### What the task asks
How many lines within the records include the word "auto"? Only that number should be given.

### Data supplied
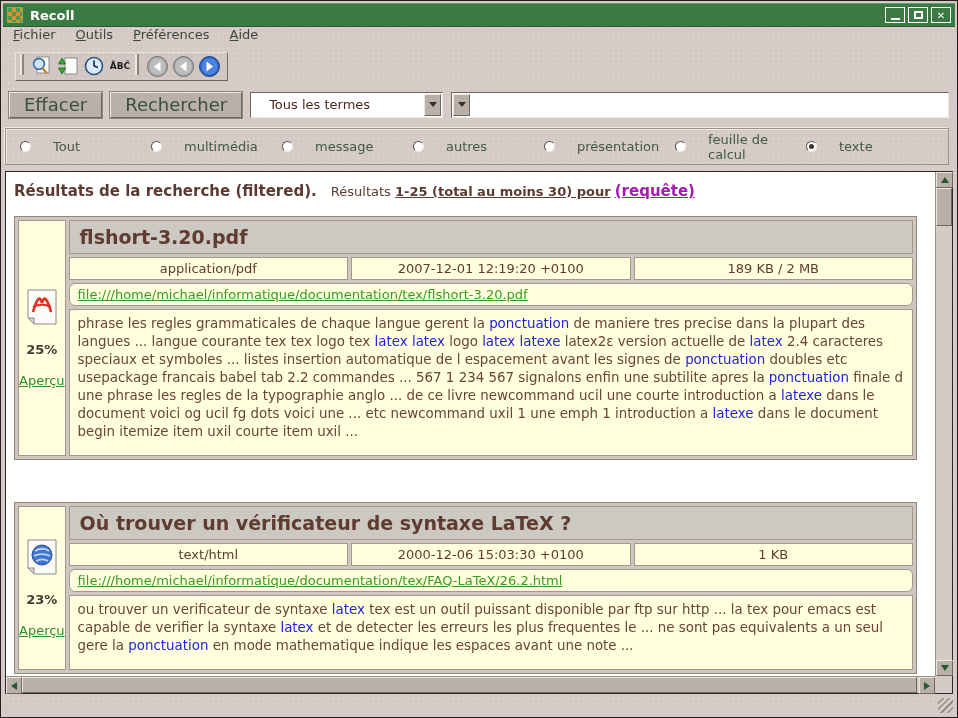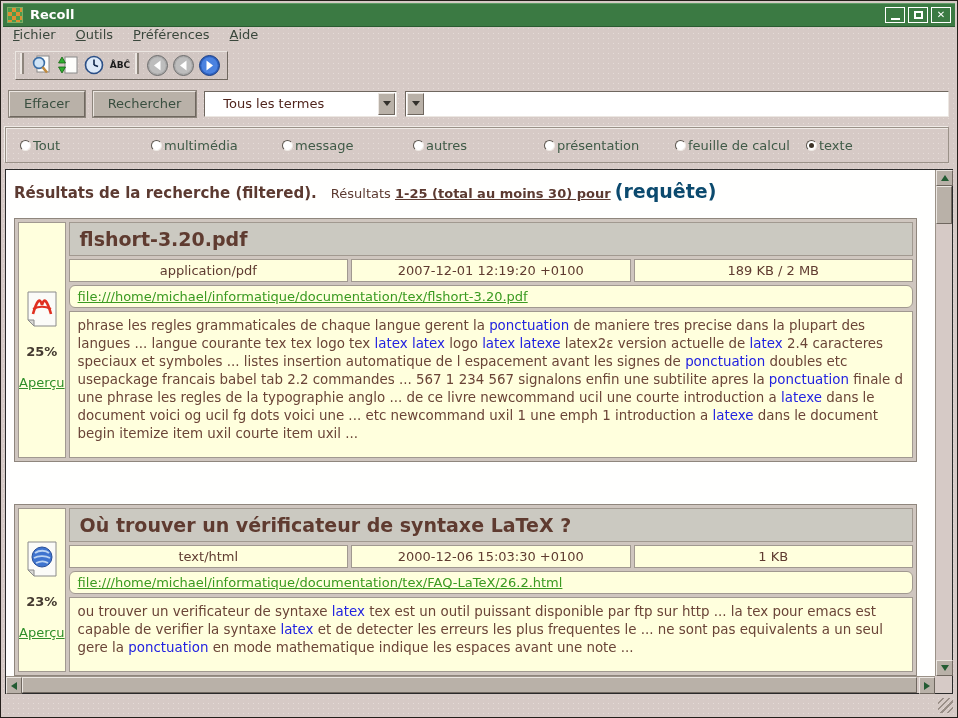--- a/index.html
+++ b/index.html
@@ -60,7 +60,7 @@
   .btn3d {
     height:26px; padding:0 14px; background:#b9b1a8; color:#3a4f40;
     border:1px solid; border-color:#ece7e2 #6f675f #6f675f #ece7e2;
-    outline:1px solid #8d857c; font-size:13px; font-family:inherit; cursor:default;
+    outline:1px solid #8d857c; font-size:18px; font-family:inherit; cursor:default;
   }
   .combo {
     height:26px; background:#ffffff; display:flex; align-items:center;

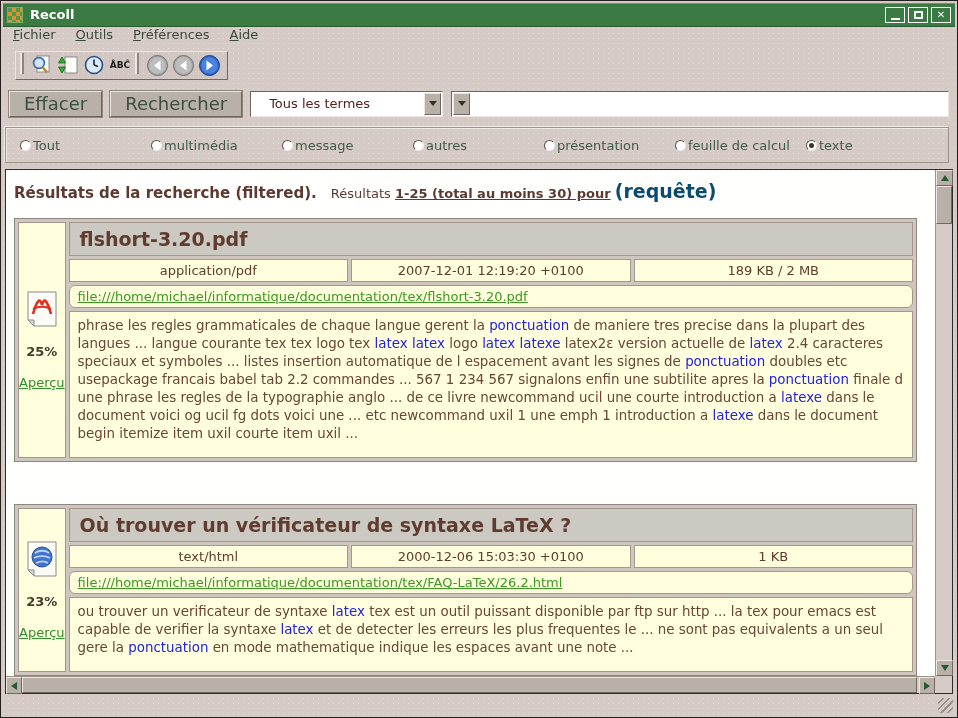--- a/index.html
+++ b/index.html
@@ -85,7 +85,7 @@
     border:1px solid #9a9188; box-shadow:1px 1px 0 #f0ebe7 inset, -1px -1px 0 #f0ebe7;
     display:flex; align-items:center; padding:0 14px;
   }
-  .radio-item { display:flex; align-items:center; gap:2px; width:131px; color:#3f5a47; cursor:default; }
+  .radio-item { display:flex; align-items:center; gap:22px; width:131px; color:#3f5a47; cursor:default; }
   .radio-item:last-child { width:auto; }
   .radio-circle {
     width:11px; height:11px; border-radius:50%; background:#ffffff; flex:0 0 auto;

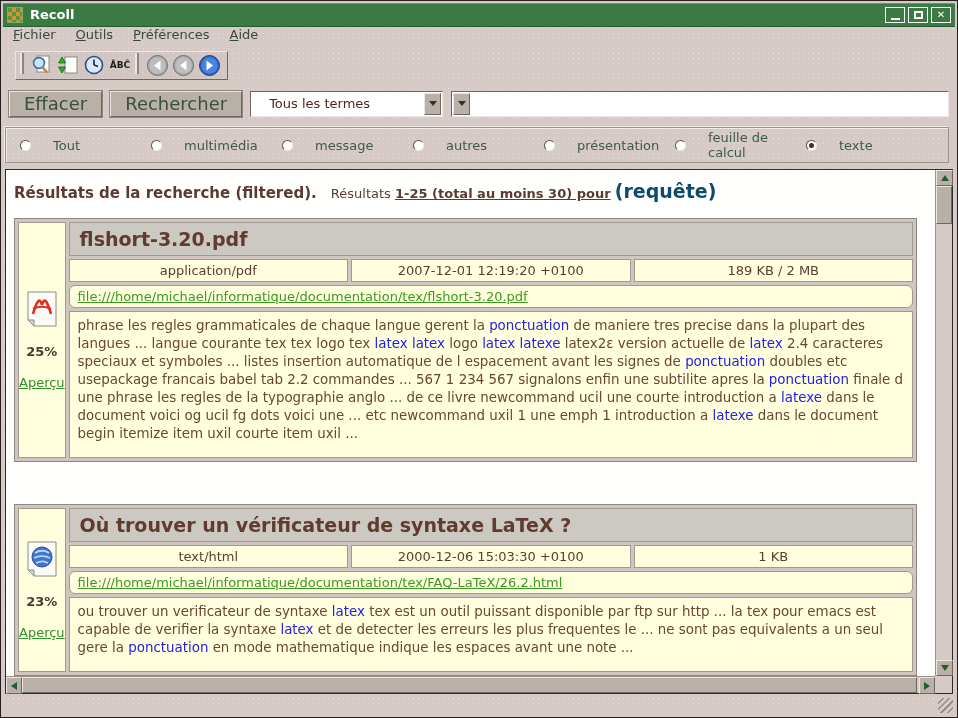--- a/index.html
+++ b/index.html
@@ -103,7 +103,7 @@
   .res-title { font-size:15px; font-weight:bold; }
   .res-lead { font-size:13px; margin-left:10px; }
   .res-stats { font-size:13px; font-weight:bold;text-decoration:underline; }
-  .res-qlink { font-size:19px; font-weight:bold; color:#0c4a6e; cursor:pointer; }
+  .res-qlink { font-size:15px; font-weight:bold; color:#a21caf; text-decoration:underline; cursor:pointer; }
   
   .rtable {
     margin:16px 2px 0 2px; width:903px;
* * *
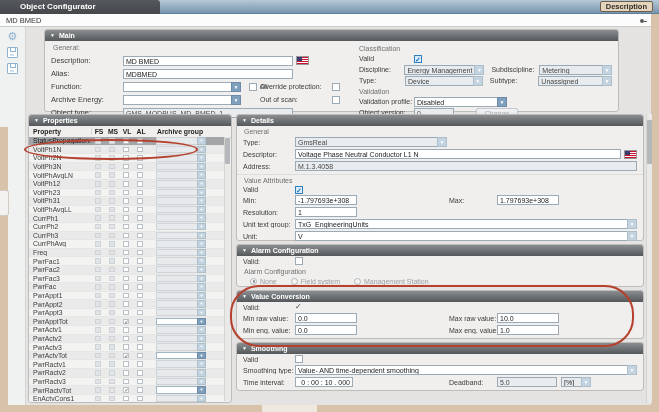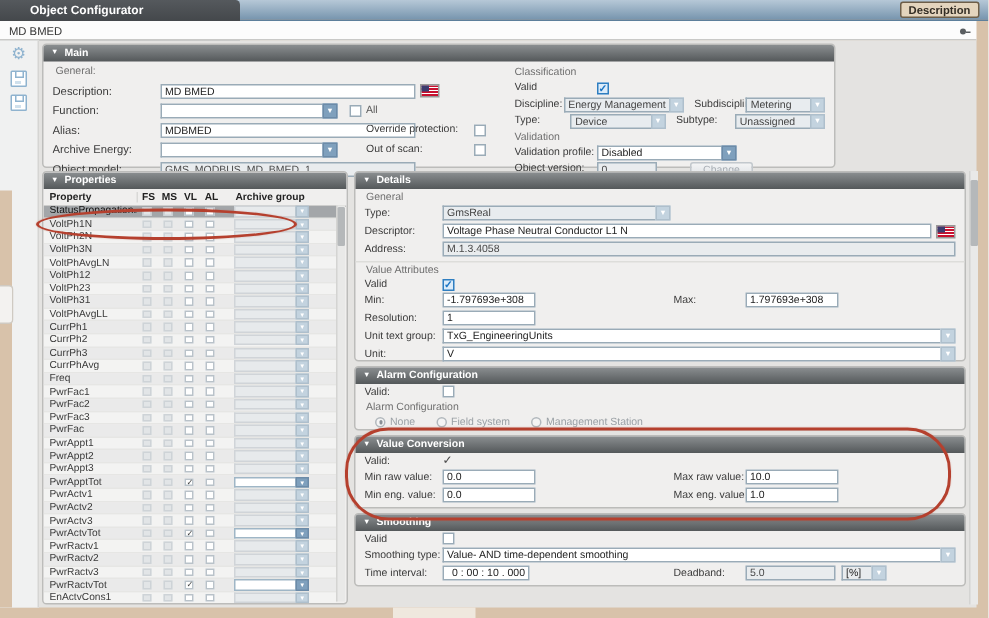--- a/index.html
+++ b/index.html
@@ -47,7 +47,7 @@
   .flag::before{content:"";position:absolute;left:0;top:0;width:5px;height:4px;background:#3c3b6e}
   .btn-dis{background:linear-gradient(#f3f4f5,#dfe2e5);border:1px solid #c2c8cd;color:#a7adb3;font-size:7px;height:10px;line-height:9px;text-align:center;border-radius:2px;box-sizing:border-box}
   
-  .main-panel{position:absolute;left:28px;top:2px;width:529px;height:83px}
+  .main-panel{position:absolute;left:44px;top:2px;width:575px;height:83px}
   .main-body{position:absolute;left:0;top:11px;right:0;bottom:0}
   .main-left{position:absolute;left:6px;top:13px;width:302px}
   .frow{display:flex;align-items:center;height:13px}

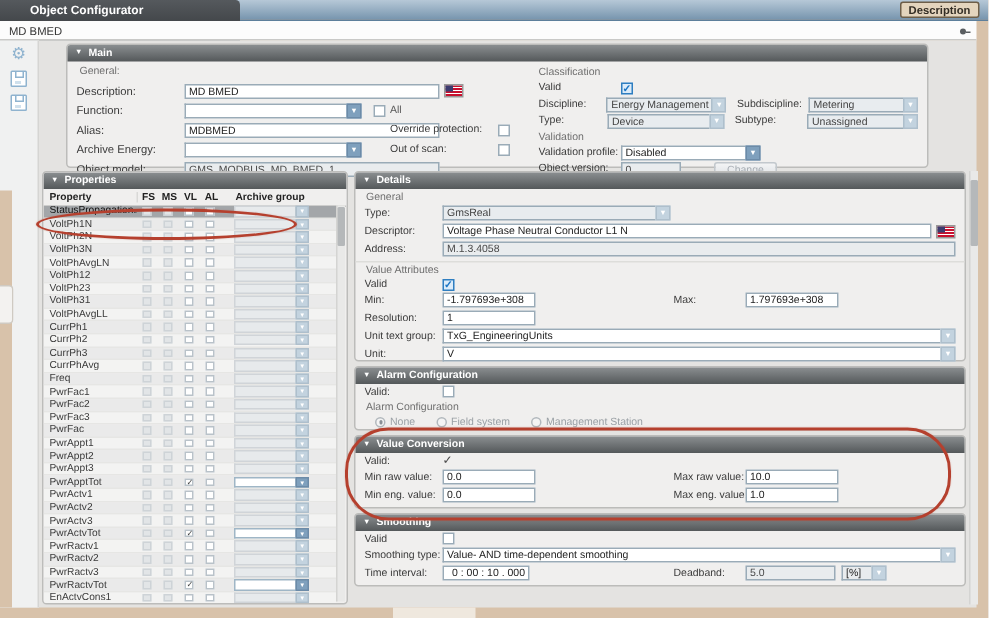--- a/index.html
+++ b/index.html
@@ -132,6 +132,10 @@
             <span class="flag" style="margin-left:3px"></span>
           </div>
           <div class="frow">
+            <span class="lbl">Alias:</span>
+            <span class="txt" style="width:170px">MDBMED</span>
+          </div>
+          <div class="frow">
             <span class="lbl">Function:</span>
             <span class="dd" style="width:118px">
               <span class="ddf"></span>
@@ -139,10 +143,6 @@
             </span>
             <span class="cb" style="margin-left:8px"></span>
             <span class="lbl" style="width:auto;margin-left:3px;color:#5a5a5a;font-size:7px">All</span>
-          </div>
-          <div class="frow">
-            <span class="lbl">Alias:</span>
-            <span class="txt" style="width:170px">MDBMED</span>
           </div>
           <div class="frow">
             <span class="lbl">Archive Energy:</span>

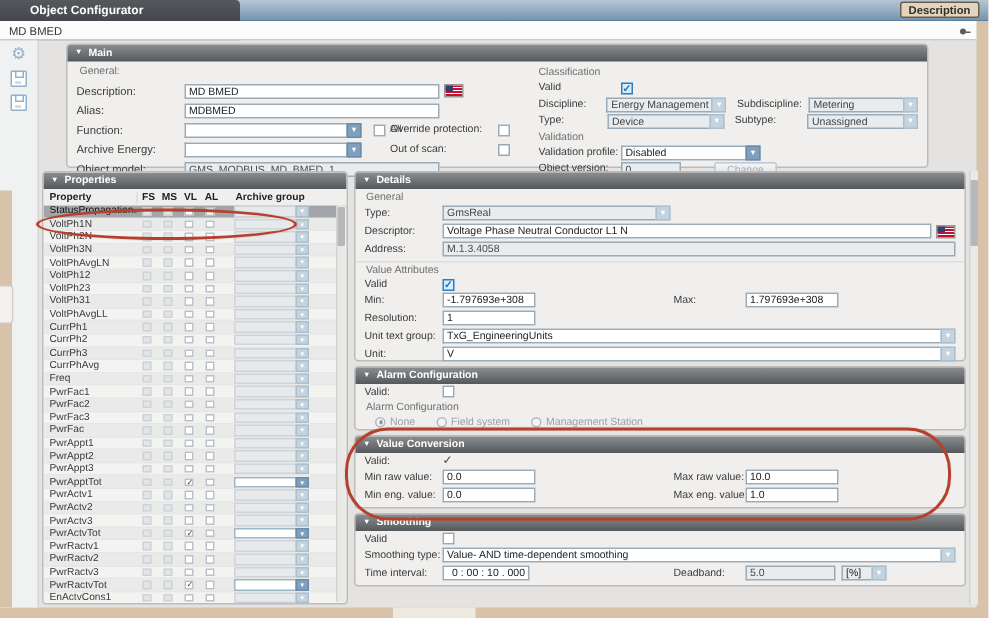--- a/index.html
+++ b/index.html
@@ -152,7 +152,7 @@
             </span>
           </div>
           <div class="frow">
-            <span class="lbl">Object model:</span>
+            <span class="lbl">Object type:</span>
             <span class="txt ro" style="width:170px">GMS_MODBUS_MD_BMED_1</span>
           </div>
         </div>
* * *
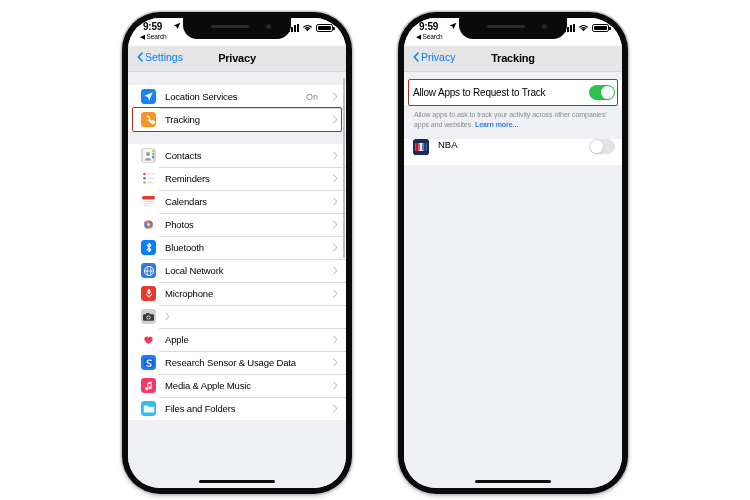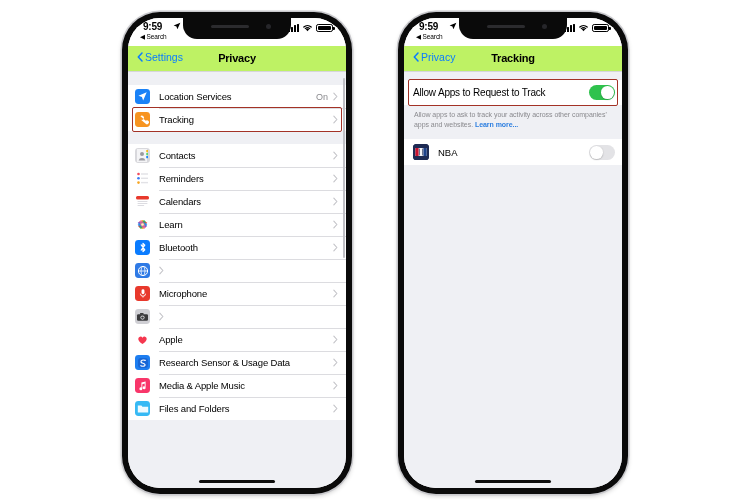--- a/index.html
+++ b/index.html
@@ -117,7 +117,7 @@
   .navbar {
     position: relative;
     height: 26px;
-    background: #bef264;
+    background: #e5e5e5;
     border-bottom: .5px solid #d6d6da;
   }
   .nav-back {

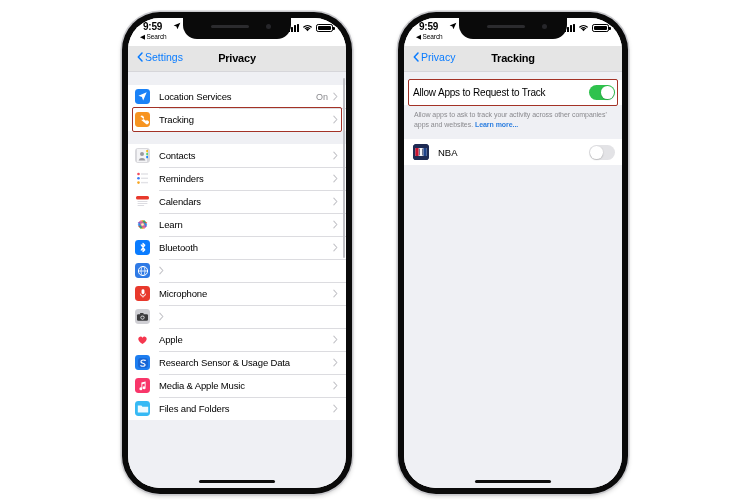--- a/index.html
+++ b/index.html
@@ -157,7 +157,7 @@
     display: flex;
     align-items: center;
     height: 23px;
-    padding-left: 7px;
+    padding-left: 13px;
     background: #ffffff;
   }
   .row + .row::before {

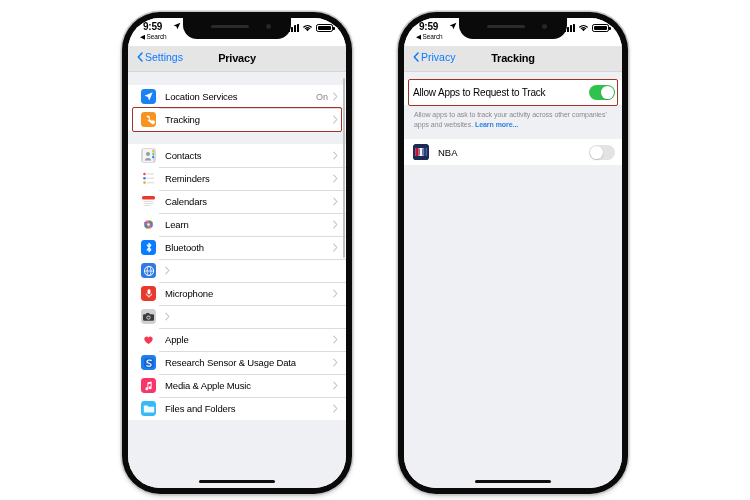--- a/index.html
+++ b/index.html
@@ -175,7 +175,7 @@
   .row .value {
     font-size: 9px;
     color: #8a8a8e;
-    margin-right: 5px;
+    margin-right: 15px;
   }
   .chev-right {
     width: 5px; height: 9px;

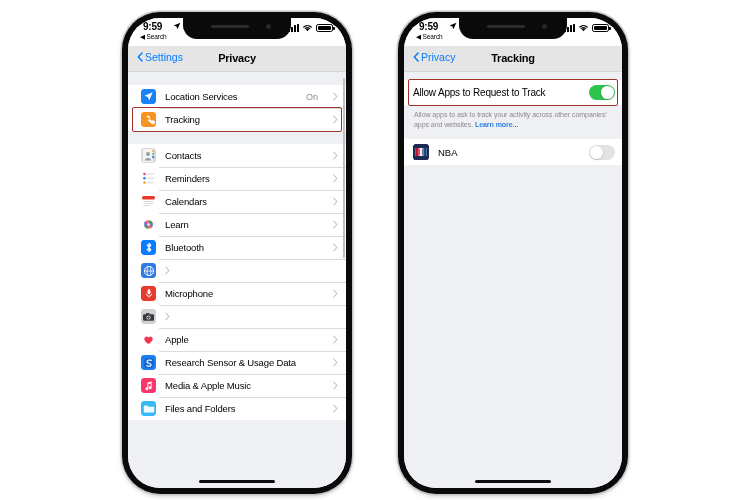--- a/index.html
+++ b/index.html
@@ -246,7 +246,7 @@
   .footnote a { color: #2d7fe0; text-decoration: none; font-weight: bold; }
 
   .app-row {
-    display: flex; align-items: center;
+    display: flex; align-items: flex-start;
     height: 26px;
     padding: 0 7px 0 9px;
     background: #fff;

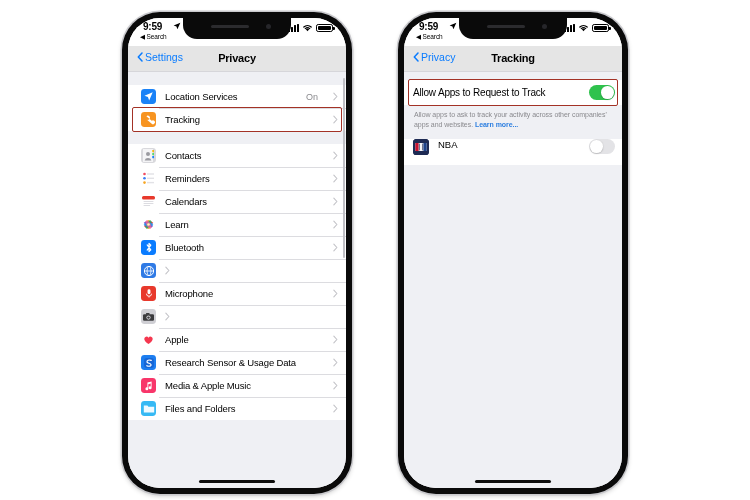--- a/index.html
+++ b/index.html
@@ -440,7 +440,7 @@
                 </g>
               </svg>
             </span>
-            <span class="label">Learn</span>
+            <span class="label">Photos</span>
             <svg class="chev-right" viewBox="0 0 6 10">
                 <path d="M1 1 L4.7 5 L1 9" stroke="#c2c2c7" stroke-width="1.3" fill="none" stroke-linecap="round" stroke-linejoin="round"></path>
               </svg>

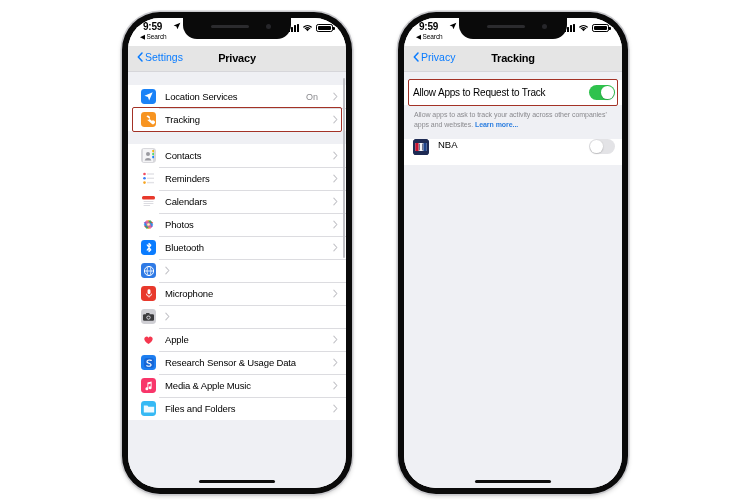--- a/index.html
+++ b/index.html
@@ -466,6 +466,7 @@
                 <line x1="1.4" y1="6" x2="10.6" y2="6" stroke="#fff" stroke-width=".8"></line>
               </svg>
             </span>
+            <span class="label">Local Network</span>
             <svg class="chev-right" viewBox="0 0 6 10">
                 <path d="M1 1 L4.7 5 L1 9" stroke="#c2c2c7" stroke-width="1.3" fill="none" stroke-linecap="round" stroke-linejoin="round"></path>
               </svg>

### Result
3